I wasn’t being clear: the Explorers used by police in this part of Virginia do not have the standard roof racks that the majority of the civilian models do
In my area some police have pickup trucks. They are marked, but you can’t tell it’s law enforcement unless it passes you. Some departments have white Corollas and silver/grey SUVs that are not marked, but have the lights that you can not see until they are turned on.
At least around the tampa bay area, anything with Disney stickers. They are guaranteed to be paying zero attention to anything around them.
The worst driver I have ever seen was a toyota camry dragging a front bumper with a punisher+thin blue line with mickey mouse ears sticker.
It had to be performance art or something because the aggression they drove with was impressive, juking people out of the way, middle finger out the window, etc.
I live in Tampa Bay too (Dunedin). It seems that Disney stickers are no prerequisite to paying zero attention.
The gold Nissan Altima with faded flame decals on the side that drives the area I drive to during my commute. It’s either full throttle or screeching brakes.
You sure those are decals? The car might be permanently on fire.
A jacked up Jeep or Brodozer w/ extended wheels and huge flags/decals on the back.
And closing on your back bumper when you’re doing 80.
Yeah, this. It’s Torch’s “poor external safety” with a vehicle class that has poor driving dynamics, getting it in more trouble than it should. They’re tall and block your vision at stop-signed intersections. And they’re going to blind you through your rearview mirror because the headlights are higher than your roofline. This is to say nothing about stereotypes of the cultures that favor them and what it would be like to be on the wrong side of that.
There’s one similar to that in my area. s10 or some kind of smaller than the current titanic gen 4wd thing.
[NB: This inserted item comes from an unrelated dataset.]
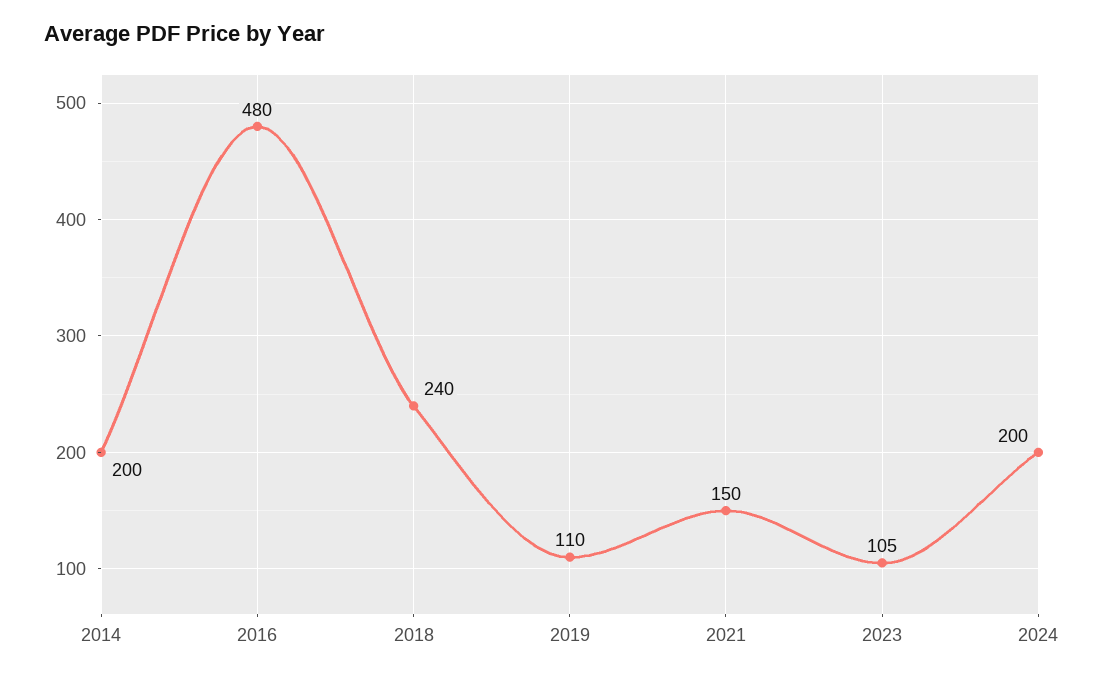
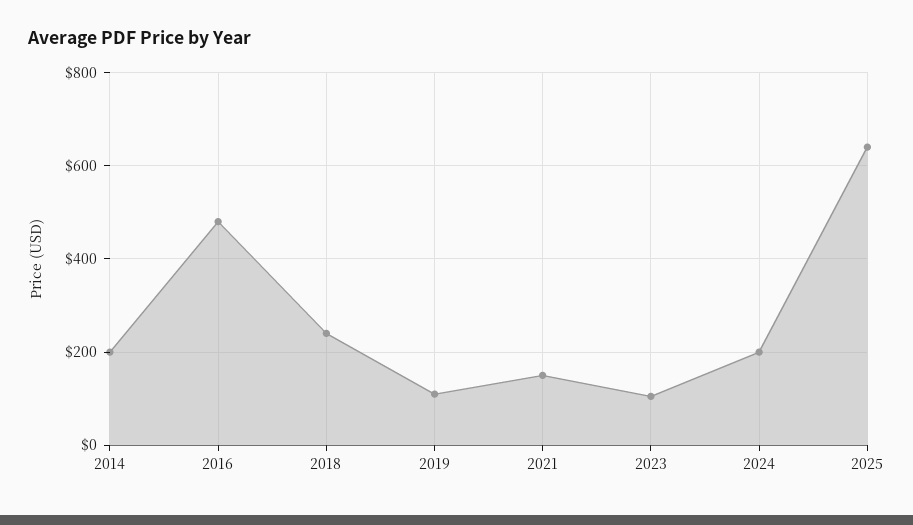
2025: none -> 640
Is has been jacked to the stars (looks to be 18-24″), wears pretty wide maybe 18″ wheels on what must be 4-5 inch spacers, and wide 50 series tirss to match, the inner sidewall actually clears the body by an inch or so. Some kind of weird halo neon lighting around the brake backing plates. Of course, dual chromed semi style stacks, although it sounds like a strangled 4 cylinder or maybe v6 dark tint windows, blue puddle lights and purple under the rear bed, canada flags on whips attached to the tailgate posts. All this glory painted in mottled black, gray, brown shades of primer over faded blue. It’s truly an abomination weaving and dodging down the road.
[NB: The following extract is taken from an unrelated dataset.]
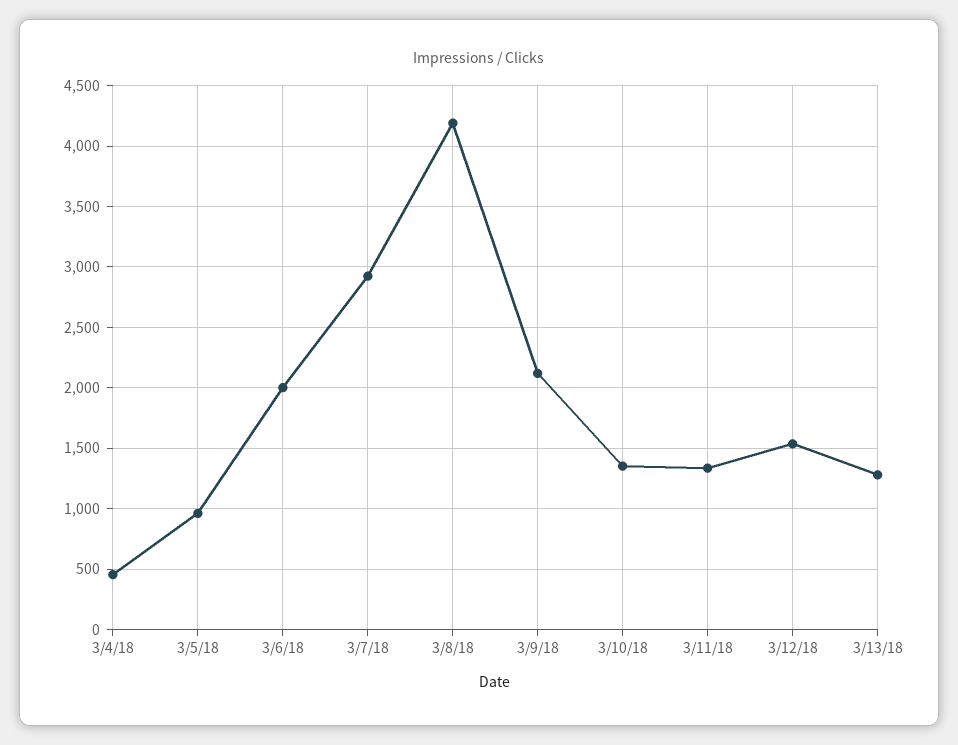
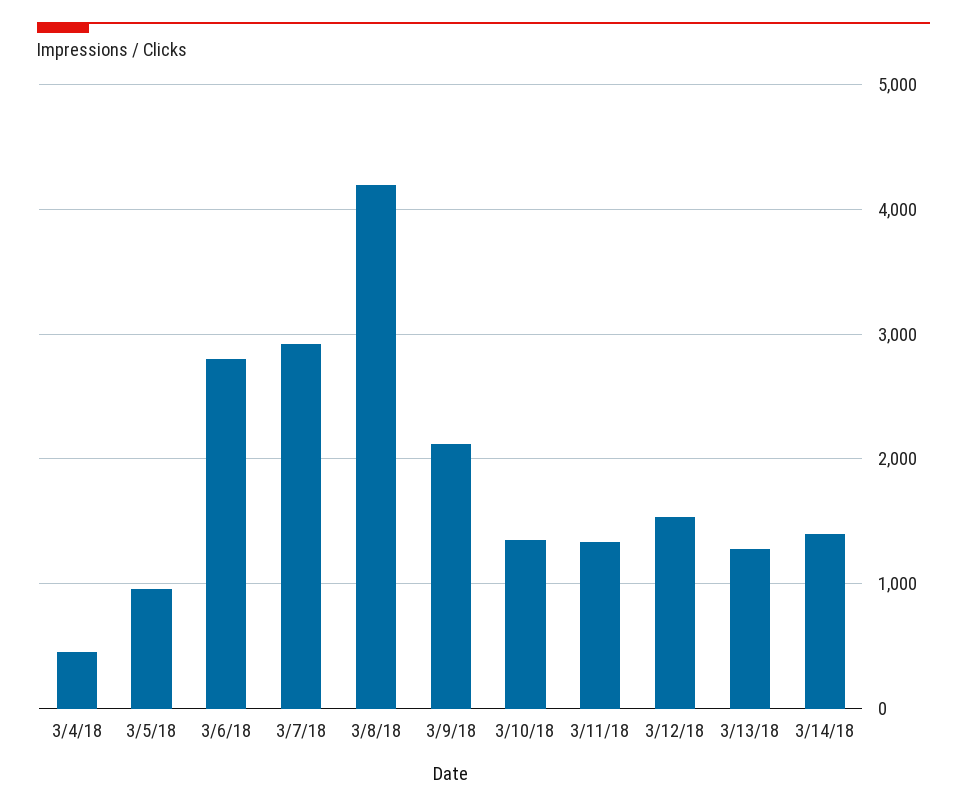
3/6/18: 2000 -> 2800
3/14/18: none -> 1400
Good to know I drive a terrifying car. Even spookier? No Jatco CVT!
Toyota Camrys with a Pep Boys wing and black badges. The driver wanted an Evo or STi, but their parents gave a hard no to buying them a death missile. Their mission is now to turn that Camry into a death missile.
Any brand-new white Tahoe with promotional decals for anything ranging from “Mobile Margaritas” to “Self Care” to “CBD products”. There’s no demographic that seems more intent to murder me than this.
The right lane on the highway is the passing lane. The bike path crosswalk does not exist. TikTok is best used while driving. Remember nobody matters more than yourself.
I assume once one of these takes me down, a small dog will hop out of the car and being nibbling at the face of my corpse.
Edit: Wait, is that a Staria van? Dude, I don’t care if the land it’s sitting on is glowing green, and there’s demonic screaming coming from inside, I’m going to check out that Staria van.